Exercise prompt
I need each line of the entries below that includes the string "속초교동".

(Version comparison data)
----------------

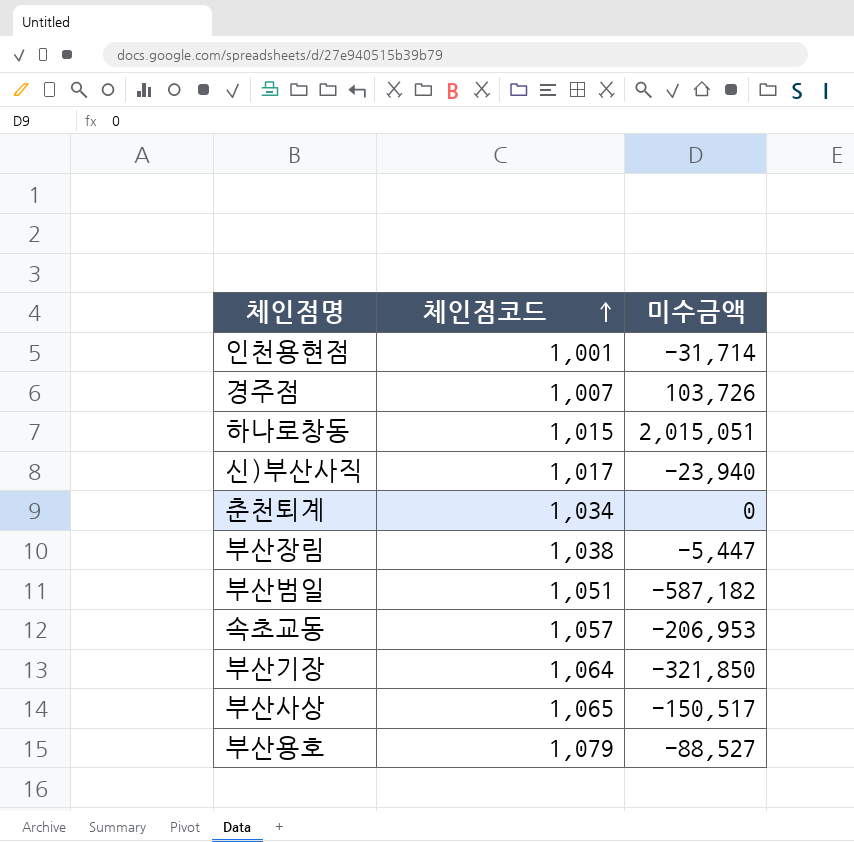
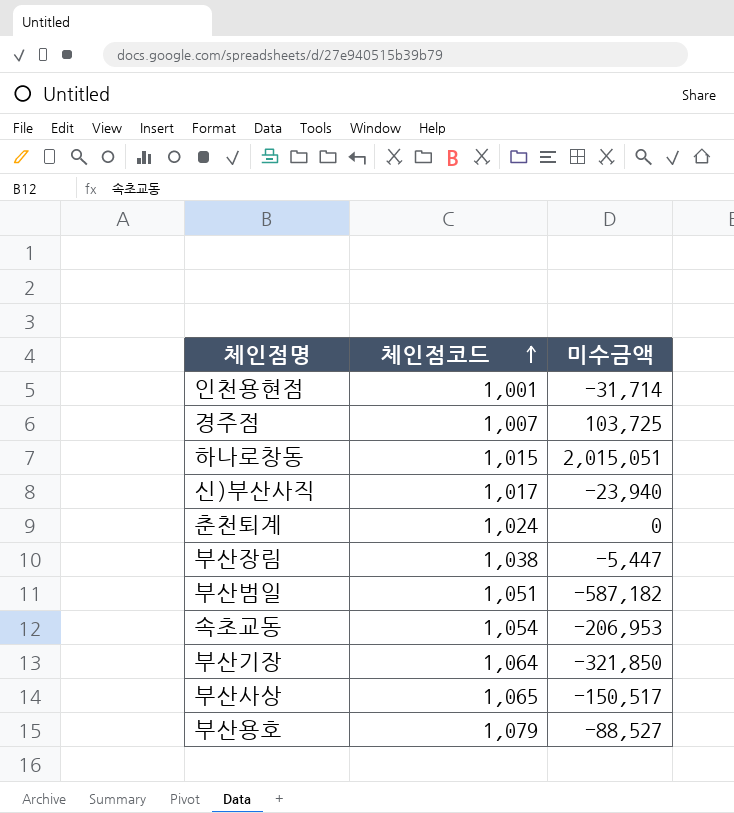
경주점 | 미수금액: 103,726 -> 103,725
춘천퇴계 | 체인점코드: 1,034 -> 1,024
속초교동 | 체인점코드: 1,057 -> 1,054

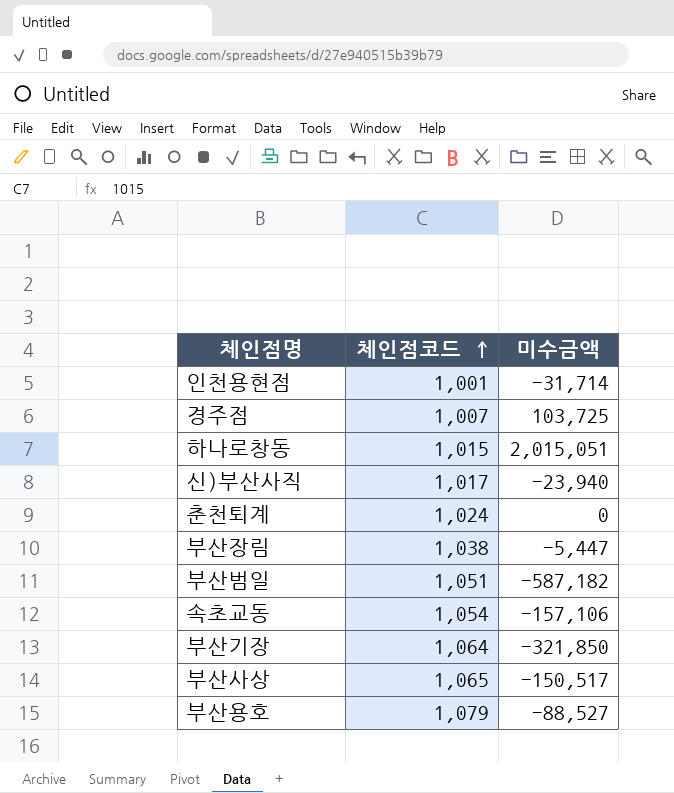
속초교동 | 미수금액: -206,953 -> -157,106

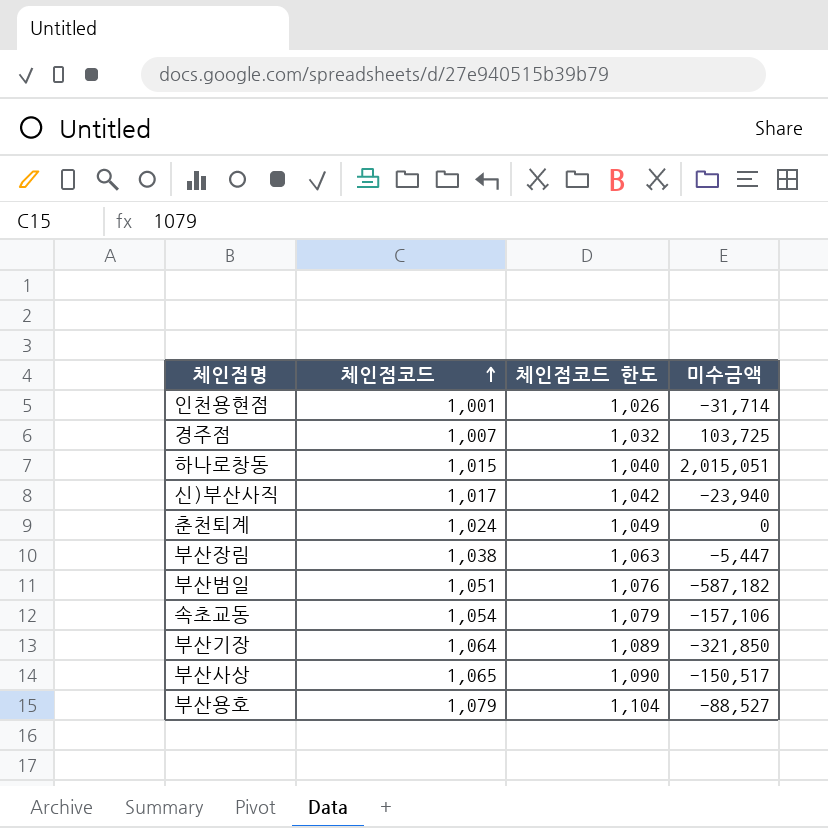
column 체인점코드 한도 | formula: none -> [체인점코드] + 25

----------------

Reply to the task
속초교동 | 체인점코드: 1,057 -> 1,054
속초교동 | 미수금액: -206,953 -> -157,106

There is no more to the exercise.